When you reach the line containing "Laptop Repair Accessories - Vis" in the entries below, begin reproducing lines exactly, and stop once the line containing "total: 490.33 -> 488.45" is done.

Data supplied |
--------
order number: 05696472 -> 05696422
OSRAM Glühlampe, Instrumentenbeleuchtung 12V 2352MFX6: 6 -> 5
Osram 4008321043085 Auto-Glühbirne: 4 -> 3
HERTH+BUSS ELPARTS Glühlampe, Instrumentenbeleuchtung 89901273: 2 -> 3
--------
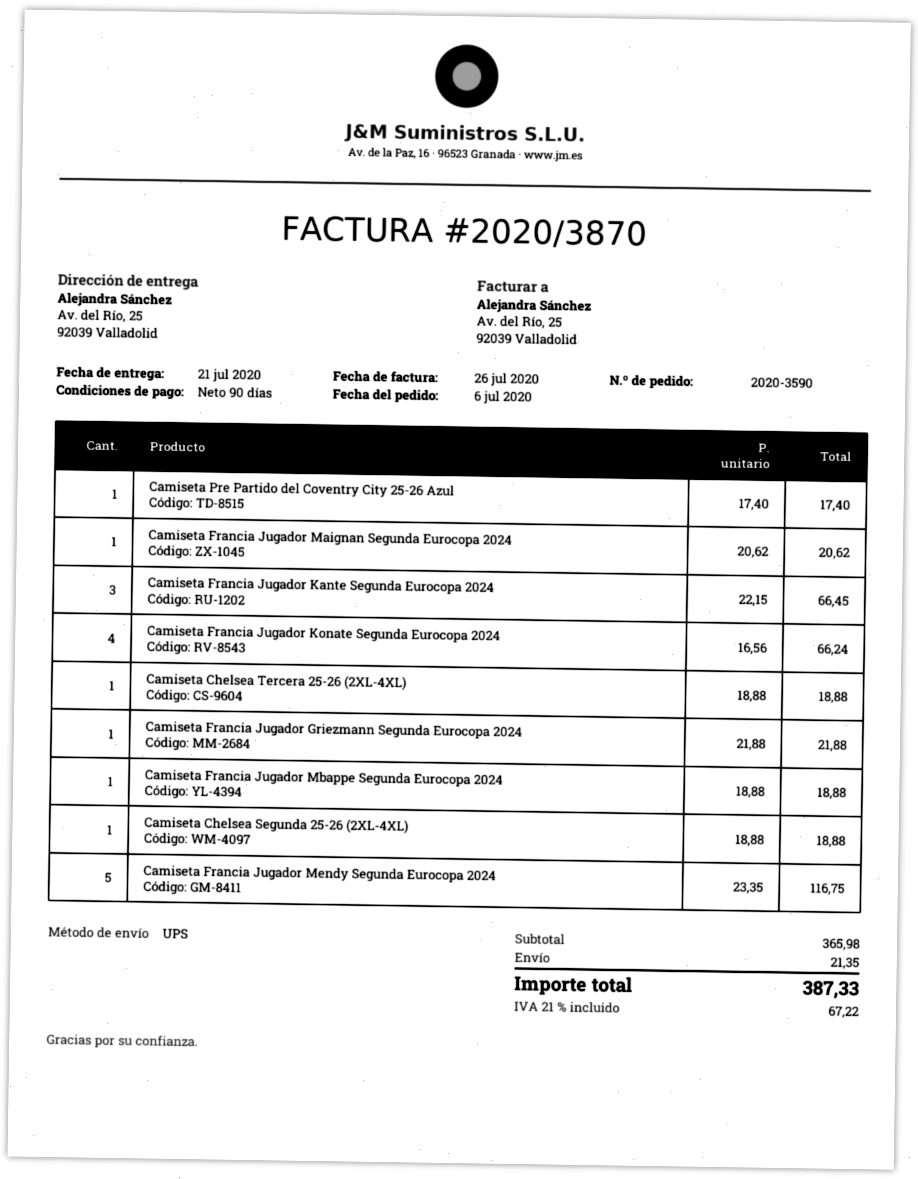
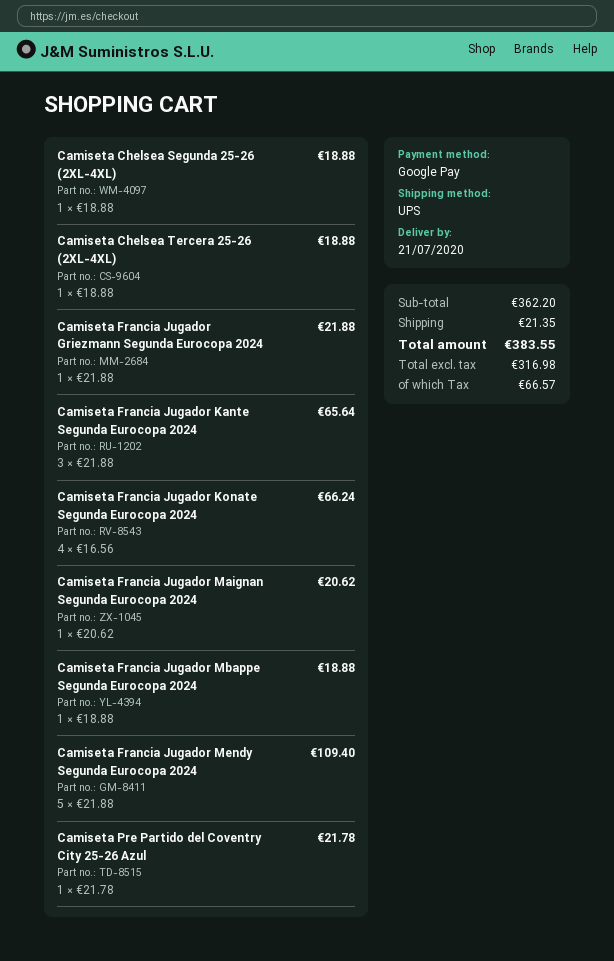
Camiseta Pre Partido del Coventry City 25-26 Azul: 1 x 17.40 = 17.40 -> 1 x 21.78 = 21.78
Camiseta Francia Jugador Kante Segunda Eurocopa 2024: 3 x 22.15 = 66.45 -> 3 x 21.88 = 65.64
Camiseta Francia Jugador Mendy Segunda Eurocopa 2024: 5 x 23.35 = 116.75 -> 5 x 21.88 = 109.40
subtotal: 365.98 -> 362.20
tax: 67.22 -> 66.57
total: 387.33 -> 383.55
--------
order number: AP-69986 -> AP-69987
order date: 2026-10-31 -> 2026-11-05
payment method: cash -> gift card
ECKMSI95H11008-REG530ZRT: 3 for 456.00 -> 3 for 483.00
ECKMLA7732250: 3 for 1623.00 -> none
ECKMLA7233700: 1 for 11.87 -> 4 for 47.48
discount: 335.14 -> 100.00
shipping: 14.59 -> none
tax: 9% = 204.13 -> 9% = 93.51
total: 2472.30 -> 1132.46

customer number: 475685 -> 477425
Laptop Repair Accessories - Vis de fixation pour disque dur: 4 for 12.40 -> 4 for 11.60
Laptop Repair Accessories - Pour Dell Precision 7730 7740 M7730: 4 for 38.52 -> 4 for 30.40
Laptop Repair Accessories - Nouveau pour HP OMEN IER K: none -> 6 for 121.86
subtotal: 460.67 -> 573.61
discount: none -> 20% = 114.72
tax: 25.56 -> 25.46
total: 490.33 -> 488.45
--------
Answer below |
Laptop Repair Accessories - Vis de fixation pour disque dur: 4 for 12.40 -> 4 for 11.60
Laptop Repair Accessories - Pour Dell Precision 7730 7740 M7730: 4 for 38.52 -> 4 for 30.40
Laptop Repair Accessories - Nouveau pour HP OMEN IER K: none -> 6 for 121.86
subtotal: 460.67 -> 573.61
discount: none -> 20% = 114.72
tax: 25.56 -> 25.46
total: 490.33 -> 488.45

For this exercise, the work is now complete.